30 Nov 2022 // A review by Steve Shyu
As a follow-up to 2020’s ModFest, a demonstration and celebration of modular synthesisers, as well as music made by them, ModFest 2 was postponed once, then rescheduled for October 2022. While the event was held at Red Bar in Auckland Central, this experience of ModFest can be reproduced in the comfort of your own home, via your headphones or through your stereo any time you like. This, of course, is the compilation EP entitled ModFest 22, featuring some of the musicians and modular synthesists that appeared at the event.

Admittedly, I don’t know how a modular synth works, nor do I recognise any of the artists on the listing of this EP. But I do enjoy a good amount of synthwave and electronic music, and know what sounds good and well-polished. With little to no hesitation, and near-zero preconception of what to expect, I dove ears-first into ModFest 22.

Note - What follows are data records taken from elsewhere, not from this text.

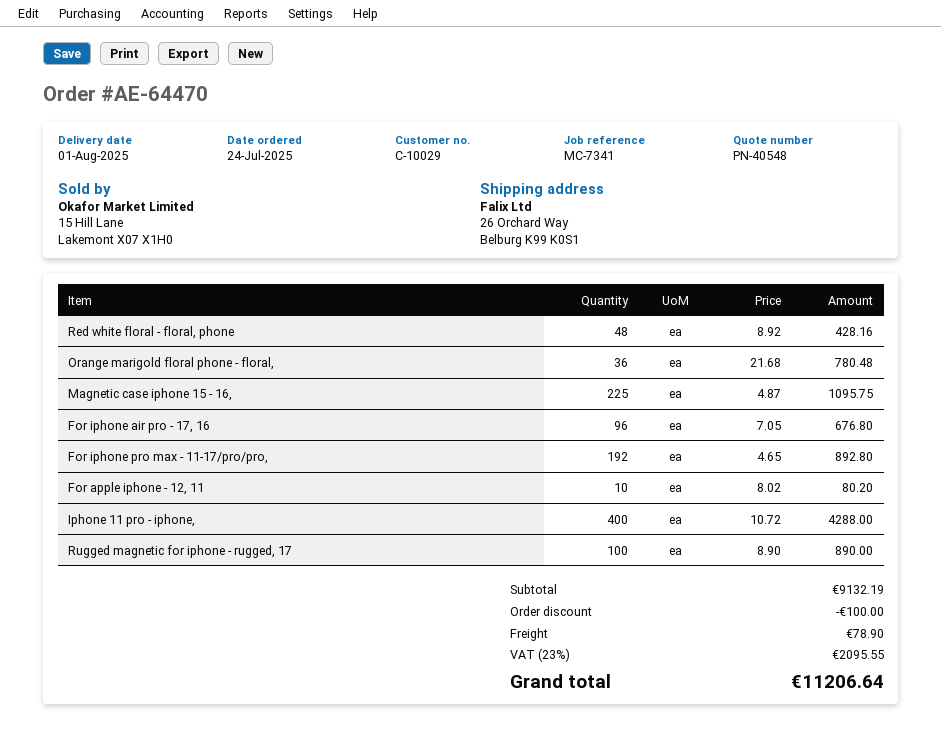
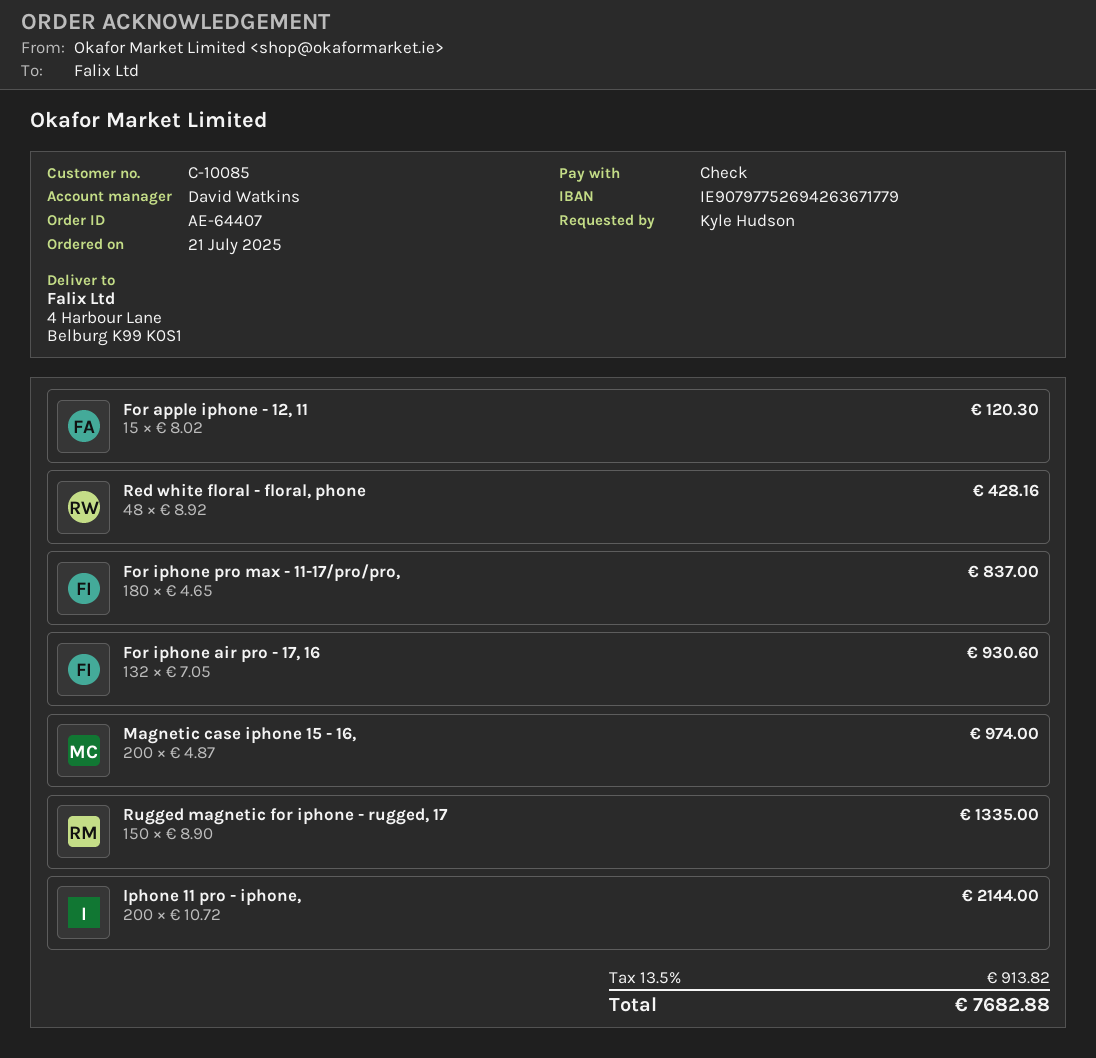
order number: AE-64470 -> AE-64407
order date: 2025-07-24 -> 2025-07-21
customer number: C-10029 -> C-10085
ship to: 26 Orchard Way, Belburg K99 K0S1 -> 4 Harbour Lane, Belburg K99 K0S1
Orange marigold floral phone - floral,: 36 x 21.68 = 780.48 -> none
Magnetic case iphone 15 - 16,: 225 x 4.87 = 1095.75 -> 200 x 4.87 = 974.00
For iphone air pro - 17, 16: 96 x 7.05 = 676.80 -> 132 x 7.05 = 930.60
For iphone pro max - 11-17/pro/pro,: 192 x 4.65 = 892.80 -> 180 x 4.65 = 837.00
For apple iphone - 12, 11: 10 x 8.02 = 80.20 -> 15 x 8.02 = 120.30
Iphone 11 pro - iphone,: 400 x 10.72 = 4288.00 -> 200 x 10.72 = 2144.00
Rugged magnetic for iphone - rugged, 17: 100 x 8.90 = 890.00 -> 150 x 8.90 = 1335.00
discount: 100.00 -> none
shipping: 78.90 -> none
tax: 23% = 2095.55 -> 13.5% = 913.82
total: 11206.64 -> 7682.88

Like traversing a dark canyon, with only glow-worms and a starlit night sky to illuminate your way, the deceptively titled Scream Theory by Waker has almost no harsh edges to its soundscape. And boy, what a soundscape.

Distant, shimmering notes echo off the cliff faces, with some delicate notes of high and low pitch plinking away, like dew falling off the surrounding forest leaves. Vast-sounding hums of a sub seems to imitate the passing of wind gusts, as though one had stumbled upon the edge of a deep crevasse. At this point, nearing the end of the aural journey, the faux-string notes swell and intensify for a minute, before all sounds melt away into a slow ebb, like sunrise driving the eeriness into the recesses of the canyon, and the journey comes to a stop.

This is magical stuff. Never before have I ever heard music so ethereal and psychedelic, yet captivating all at the same time.

In more conventional electronica sounds, Idle Idols by Harmonicus and Pluto’s Heart by Trig has a percussive beat to go with the layers of chords and lead lines, compared to the EP’s opener.

The former of the two would fall in the category of trip-hop, if I was to hazard a guess at a genre. While mellow in its 4/4 beat, the primary feature of Idle Idols is the melodic synth lines, humbly sweeping along at a walking pace, not exuberant or overly complex, but more than enough to move the tune along.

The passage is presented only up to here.